Three Extremes (2004) - Takashi Miike, Fruit Chan, Park Chan-Wook
Well although only one story was directed by Miike, this film certainly has cult status. In fact all films in the horror genre have a cult status. This is one of the most successful (creatively) omnibus films I have seen. The stories remain interesting, and although Fruit Chan's "Dumplings" doesn't quite measure up, the beginning and end of this film more than makes up for it.
Miike gets the ball rolling, and like his other films, it is completely different. Say what you will about him, he's certainly versatile. His is without a doubt the creepiest of the stories, because nothing creeps me out more than little children, except maybe clowns, but that's another story. Miike shoots his story almost as a silent film. The dialogue is extremely sparse, and the first ten minutes of it are completely silent. He manages to shift times effectively, allowing just enough foreshadowing, and the proper backstory to come through. It begins in the future, goes to the present, winds up in the past, and finally gets back to the beginning again. It is all done with a highly hypnotic power as all well crafted films with a deliberate pace should be.

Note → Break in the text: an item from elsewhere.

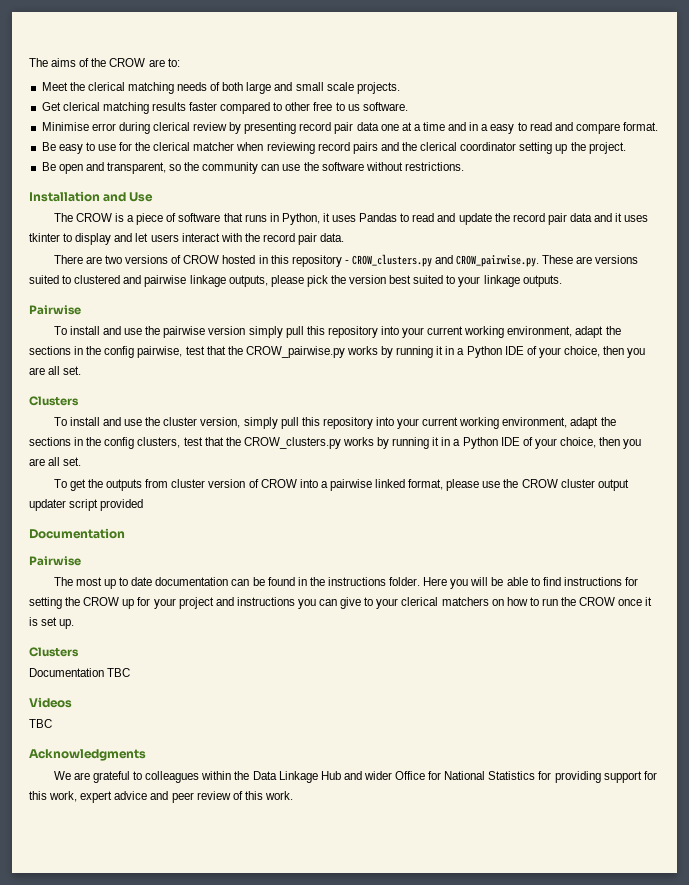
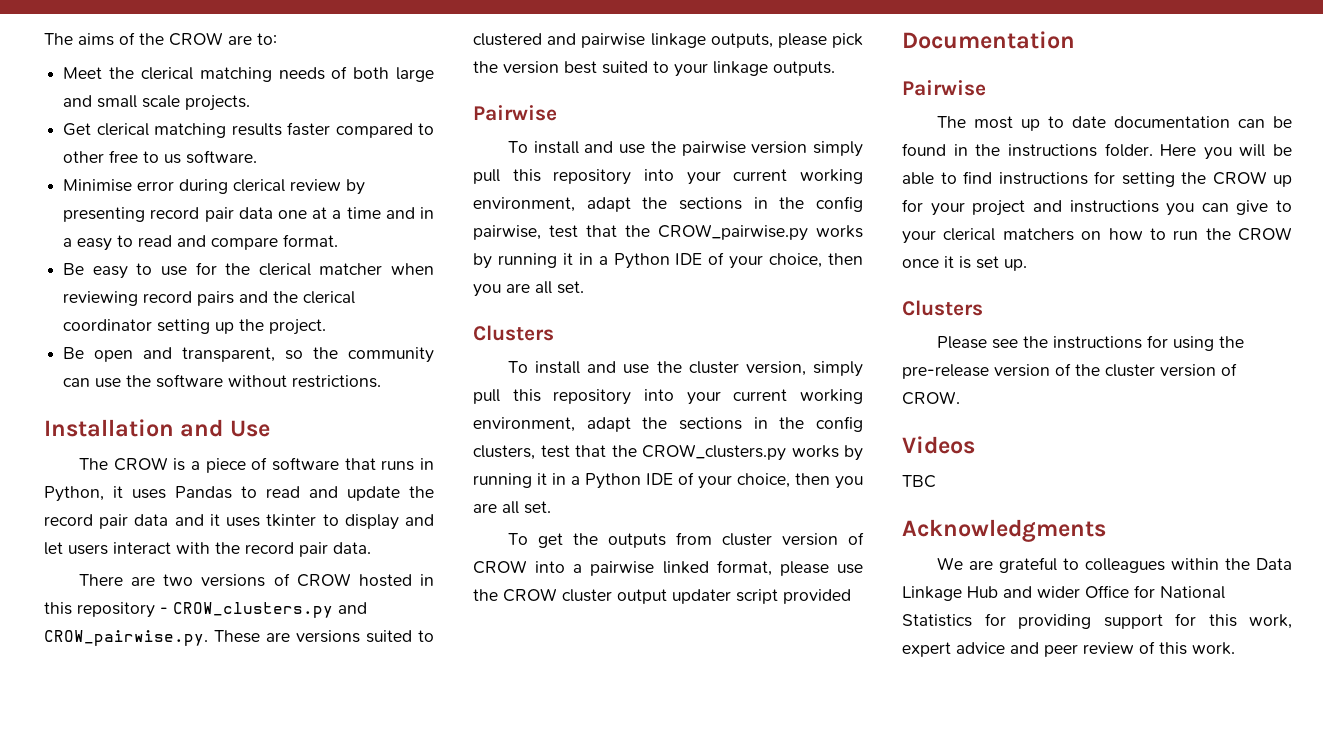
[29,668,131,677] Documentation TBC -> [936,335,1244,351] [902,363,1237,379] [902,391,960,405] Please see the instructions for using the pre-release version of the cluster version of CROW.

Chan's story I've mentioned as being the weakest link, which might not mean it's bad. It has Christopher Doyle as a DP, so how bad could it be? It is a little unsettling at parts, the abortion will attest to that, and well the dumpings themselves are their own source of disgust. I do however believe that the film has no general horror appeal. It is more of a blood bath than anything creepy, or even frightening.
Wook's film is the golden egg of the bunch. Like a brilliantly exectuted Tales From the Crypt story, what Miike's film lacks in dialogue, this more than makes up for it. It is almost all talking, and has lots of those morality plays. It is the most thought provoking of the bunch, and gets to be somewhat confusing, as they all do in their little ways. I was enthralled with this, and Wook sets it up brilliantly. Allowing more to be revealled as time progresses. I loved how it started as a tale of a vampire, but we saw through a backwards tracking shot that it was a movie set, but how that same opening shot got replayed near the end. This is the best of the bunch, and sadly I've still not seen Old Boy, but if this what Wook's work is like, then I most certainly am looking forward to it (even more than normal).
Can't say the film is perfect, but Miike and and Wook are absolutely phenomenal for this outing.